November 19, 2015

Cloudera Targets Hadoop SQL Workloads with CDH 5.5

Alex Woodie

Cloudera is aiming to improve how SQL workloads run on Hadoop with today’s release of Cloudera Enterprise 5.5, which brings support for Spark SQL, support for JSON data types in Impala, better security on Impala and Hive, and the beta of a new SQL workload optimization tool.

SQL has been lingua franca for accessing and manipulating data within databases for decades, and so it should come as surprise that SQL is big on Hadoop, even though it’s not a database, per se. The prevalence of SQL skills and SQL interfaces in existing products make it a logical choice to use in Hadoop, even if it can’t do everything. That’s why you have machine learning and graph analytics engines, too.

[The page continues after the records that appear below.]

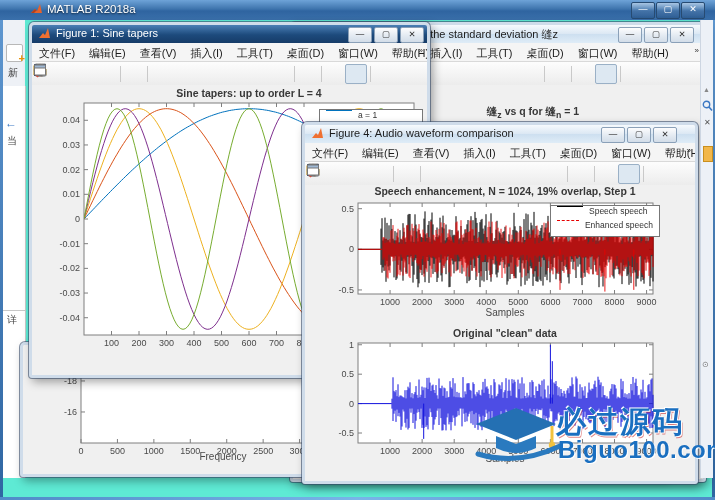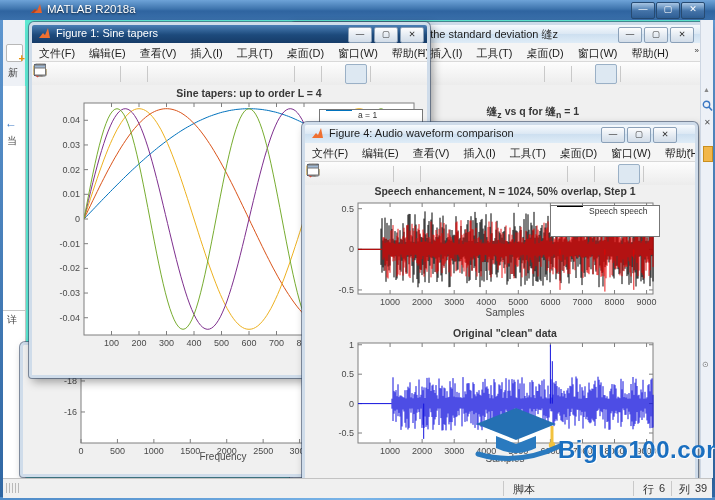"Speech enhancement, N = 1024," div.plot-title { text: 50% -> 19% }
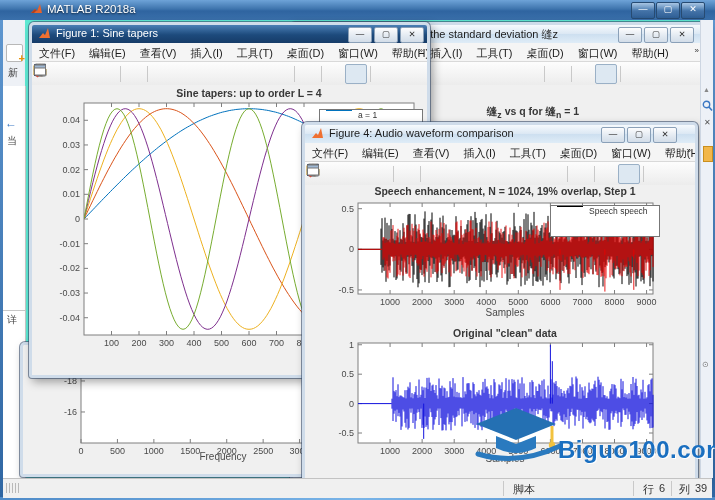"Enhanced speech" div.legrow { html: none -> <div> <span></span> <span>Enhanced speech</span> </div> }
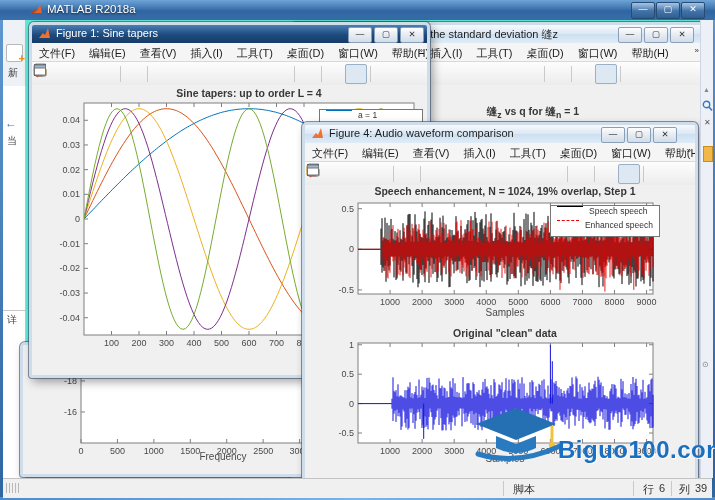"必过源码" div { html: none -> <div>必过源码</div> }
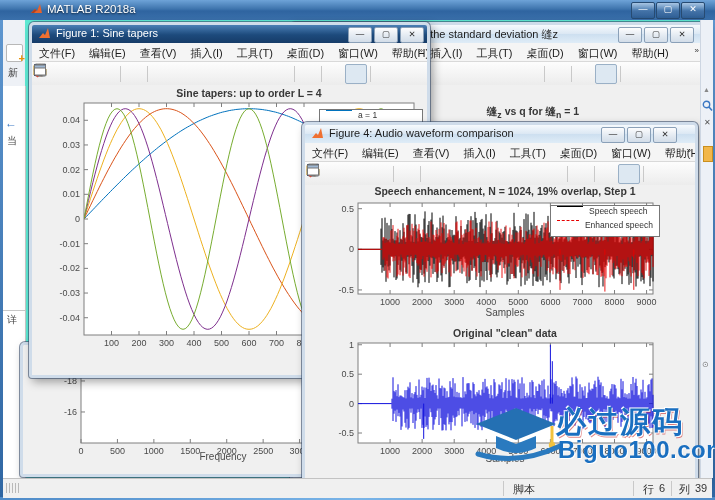"脚本" div { html: <div> <div></div> <div></div> <span>脚本</span> <div></div> <span>行</span> <span>6</span> <div></div> <span>列</span> <span>39</span> </div> -> none }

Cloudera has put a lot of time and money into developing Impala, which essentially provides a Hadoop-based implementation of the type of powerful SQL engines found in massively parallel processing (MPP) databases from the likes of Teradata, Greenplum, and Netezza. The fact that Cloudera is now contributing Impala to the Apache Software Foundation (ASF) shows that it’s serious about driving adoption.

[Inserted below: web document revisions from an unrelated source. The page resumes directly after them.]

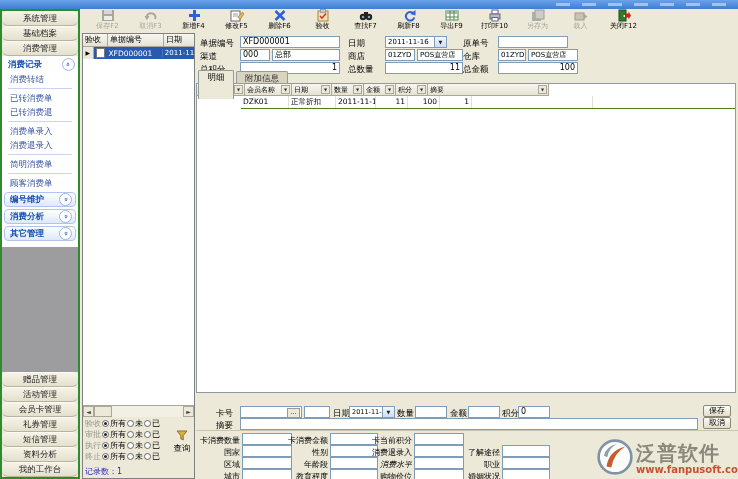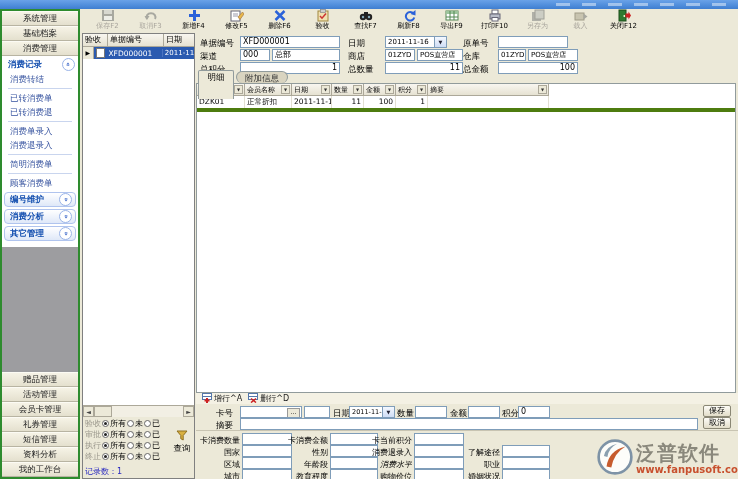"系统管理" .side-btn { border-radius: none -> 6px }
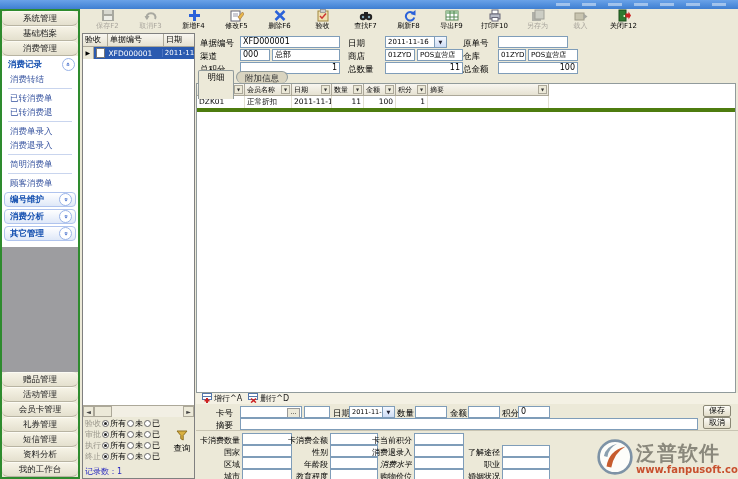"附加信息" .tab.inactive { border-radius: 6px -> none }
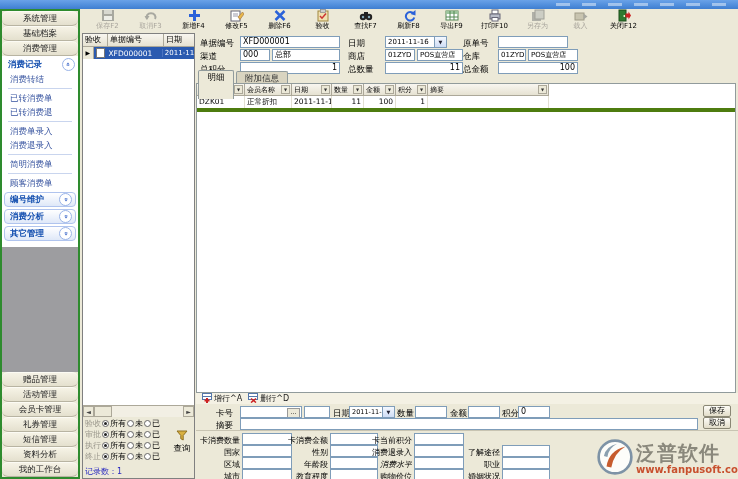"DZK01" .grid-row { border-bottom: 4px solid #4d7c0f -> 1px solid #4d7c0f; margin-left: none -> 44px }
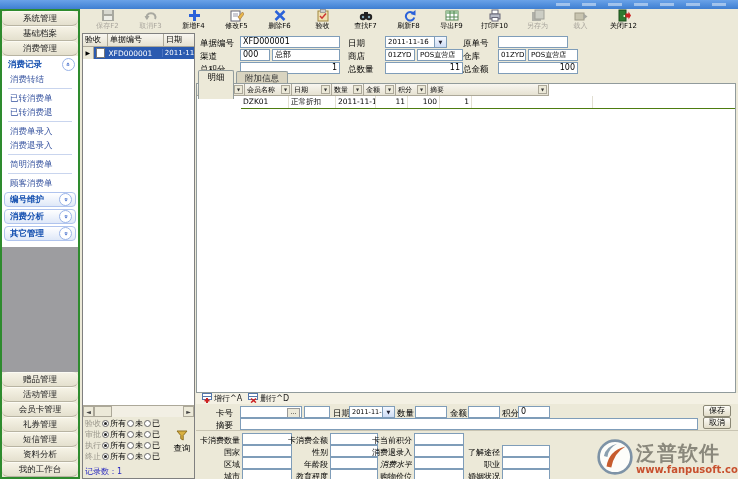"增行^A" div.rowbar { html: <div> <span> <span><svg> <rect></rect> <line></line> <rect></rect> <rect></rect> </svg></span> <span>增行^A</span> </span> <span> <span><svg> <rect></rect> <line></line> <path></path> </svg></span> <span>删行^D</span> </span> </div> -> none }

The importance of Impala to Cloudera is clear, which is why you see Cloudera adding support nested data types, such as JSON, to Impala. But not all SQL engines are equal, which is why Cloudera is also bringing support for Spark SQL to the platform, along with Spark’s MLlib machine learning library. That’s also why you see the company continuing to improve on Hive, the Hadoop project’s original SQL engine. (Hive and Impala both get column-level access controls with CDH 5.5.)

With the launch of Cloudera Enterprise 5.5 (which includes CDH 5.5, , Cloudera Manager 5.5 and Cloudera Navigator 2.4) Cloudera is making an extra effort to help users understand which tools are best situated for which workloads. “Hadoop doesn’t need to limit users to one tool that does everything,” says Cloudera product marketing manager Alexandra Gutow. “In fact we discourage that. One tool is never going to do everything well.”

Having so many SQL tools makes figuring out which one to use somewhat difficult. With today’s release of Clouder Enterprise 5.5, Cloudera is introducing a beta of a new service, called Cloudera Navigator Optimizer, that’s designed to help customers gain a greater understanding of SQL workloads running on other systems, and which SQL engine to use if they move those workloads to Hadoop.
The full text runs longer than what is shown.